**EXERCISE AIM:** Whenever the word "size" appears in a line of the data below, copy that line.

**GIVEN DATA:**
☆ ☆ ☆

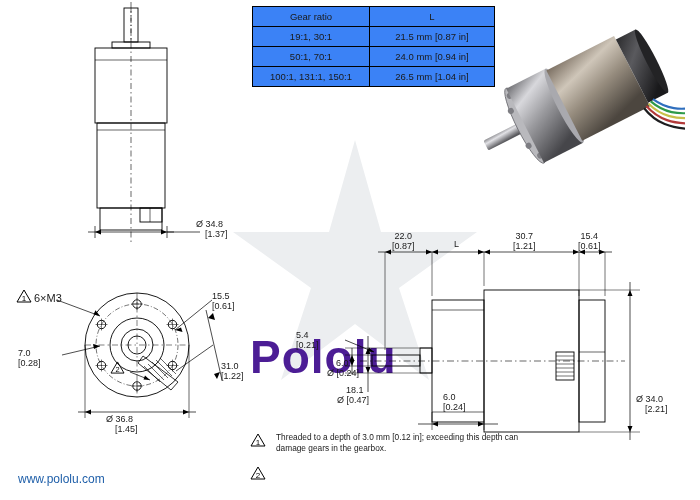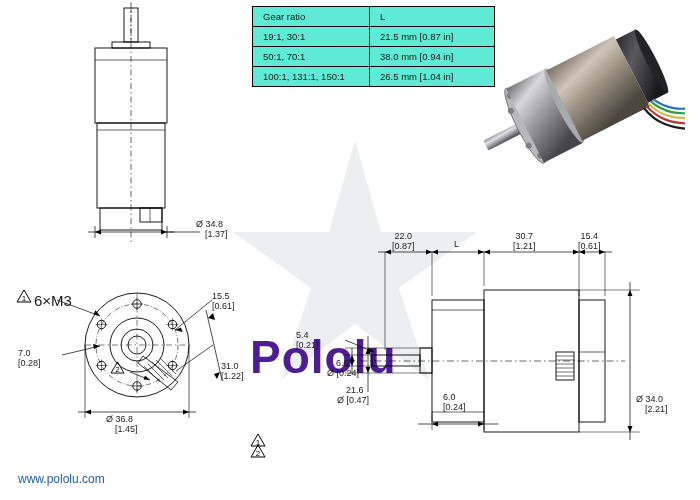--- a/index.html
+++ b/index.html
@@ -35,24 +35,24 @@
   
   .spec-table {
     position:absolute;
     left:252px; top:6px;
     border-collapse:collapse;
     font-size:9.5px;
   }
   .spec-table td, .spec-table th {
     border:1px solid #000;
     padding:4px 10px;
-    text-align:left;
+    text-align:center;
     font-weight:normal;
     white-space:nowrap;
-    background:#5eead4;
+    background:#3b82f6;
   }
   .spec-table th { font-weight:normal; }
   .spec-table td.c0, .spec-table th.c0 { min-width:96px; }
   .spec-table td.c1, .spec-table th.c1 { min-width:104px; }
 
   
   .url {
     position:absolute;
     left:18px; top:472px;
     font-size:12px;
@@ -64,21 +64,21 @@
   .note { position:relative; margin-bottom:11px; padding-left:26px; font-size:8.3px; line-height:1.35; }
   .note .tri {
     position:absolute; left:0; top:1px;
     width:16px; height:14px;
   }
   .tri svg { display:block; }
 
   
   .dim { position:absolute; font-size:9px; line-height:1.15; white-space:nowrap; text-align:center; }
   .dim .b { display:block; }
-  .lbl { position:absolute; font-size:15px; white-space:nowrap; }
+  .lbl { position:absolute; font-size:11px; white-space:nowrap; }
 
   svg.tech { position:absolute; left:0; top:0; width:700px; height:500px; pointer-events:none; }
 
   
   .photo { position:absolute; left:470px; top:22px; width:215px; height:160px; }
 </style>
 </head>
 <body>
 
 <div class="root">
@@ -313,21 +313,21 @@
         <th class="c1">L</th>
       </tr>
     </thead>
     <tbody>
       <tr>
         <td class="c0">19:1, 30:1</td>
         <td class="c1">21.5 mm [0.87 in]</td>
       </tr>
       <tr>
         <td class="c0">50:1, 70:1</td>
-        <td class="c1">38.0 mm [0.94 in]</td>
+        <td class="c1">24.0 mm [0.94 in]</td>
       </tr>
       <tr>
         <td class="c0">100:1, 131:1, 150:1</td>
         <td class="c1">26.5 mm [1.04 in]</td>
       </tr>
     </tbody>
   </table>
 
   <div class="dim" style="left:196px; top:219px; text-align:left;">
     <span class="b"><span>Ø</span> <span>34.8</span></span>
@@ -383,21 +383,21 @@
     <span class="b">5.4</span>
     <span class="b">[0.21]</span>
   </div>
 
   <div class="dim" style="left:327px; top:358px; text-align:left;">
     <span class="b" style="margin-left:9px;">6.0</span>
     <span class="b"><span>Ø</span> <span>[0.24]</span></span>
   </div>
 
   <div class="dim" style="left:337px; top:385px; text-align:left;">
-    <span class="b" style="margin-left:9px;">21.6</span>
+    <span class="b" style="margin-left:9px;">18.1</span>
     <span class="b"><span>Ø</span> <span>[0.47]</span></span>
   </div>
 
   <div class="dim" style="left:443px; top:392px; text-align:left;">
     <span class="b">6.0</span>
     <span class="b">[0.24]</span>
   </div>
 
   <div class="dim" style="left:636px; top:394px; text-align:left;">
     <span class="b"><span>Ø</span> <span>34.0</span></span>
@@ -405,20 +405,21 @@
   </div>
 
   <div class="notes">
     <div class="note">
       <span class="tri">
         <svg viewBox="0 0 16 14">
             <polygon points="8,1 15,13 1,13" fill="none" stroke="#000" stroke-width="1"></polygon>
             <text x="8" y="11.5" font-size="8" text-anchor="middle" font-family="Liberation Sans, sans-serif">1</text>
           </svg>
       </span>
+      <span>Threaded to a depth of 3.0 mm [0.12 in]; exceeding this depth can damage gears in the gearbox.</span>
     </div>
     <div class="note">
       <span class="tri">
         <svg viewBox="0 0 16 14">
             <polygon points="8,1 15,13 1,13" fill="none" stroke="#000" stroke-width="1"></polygon>
             <text x="8" y="11.5" font-size="8" text-anchor="middle" font-family="Liberation Sans, sans-serif">2</text>
           </svg>
       </span>
     </div>
   </div>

☆ ☆ ☆

**EXERCISE RESULT:**
     font-size:9.5px;
     font-size:12px;
   .note { position:relative; margin-bottom:11px; padding-left:26px; font-size:8.3px; line-height:1.35; }
   .dim { position:absolute; font-size:9px; line-height:1.15; white-space:nowrap; text-align:center; }
-  .lbl { position:absolute; font-size:15px; white-space:nowrap; }
+  .lbl { position:absolute; font-size:11px; white-space:nowrap; }
             <text x="8" y="11.5" font-size="8" text-anchor="middle" font-family="Liberation Sans, sans-serif">1</text>
             <text x="8" y="11.5" font-size="8" text-anchor="middle" font-family="Liberation Sans, sans-serif">2</text>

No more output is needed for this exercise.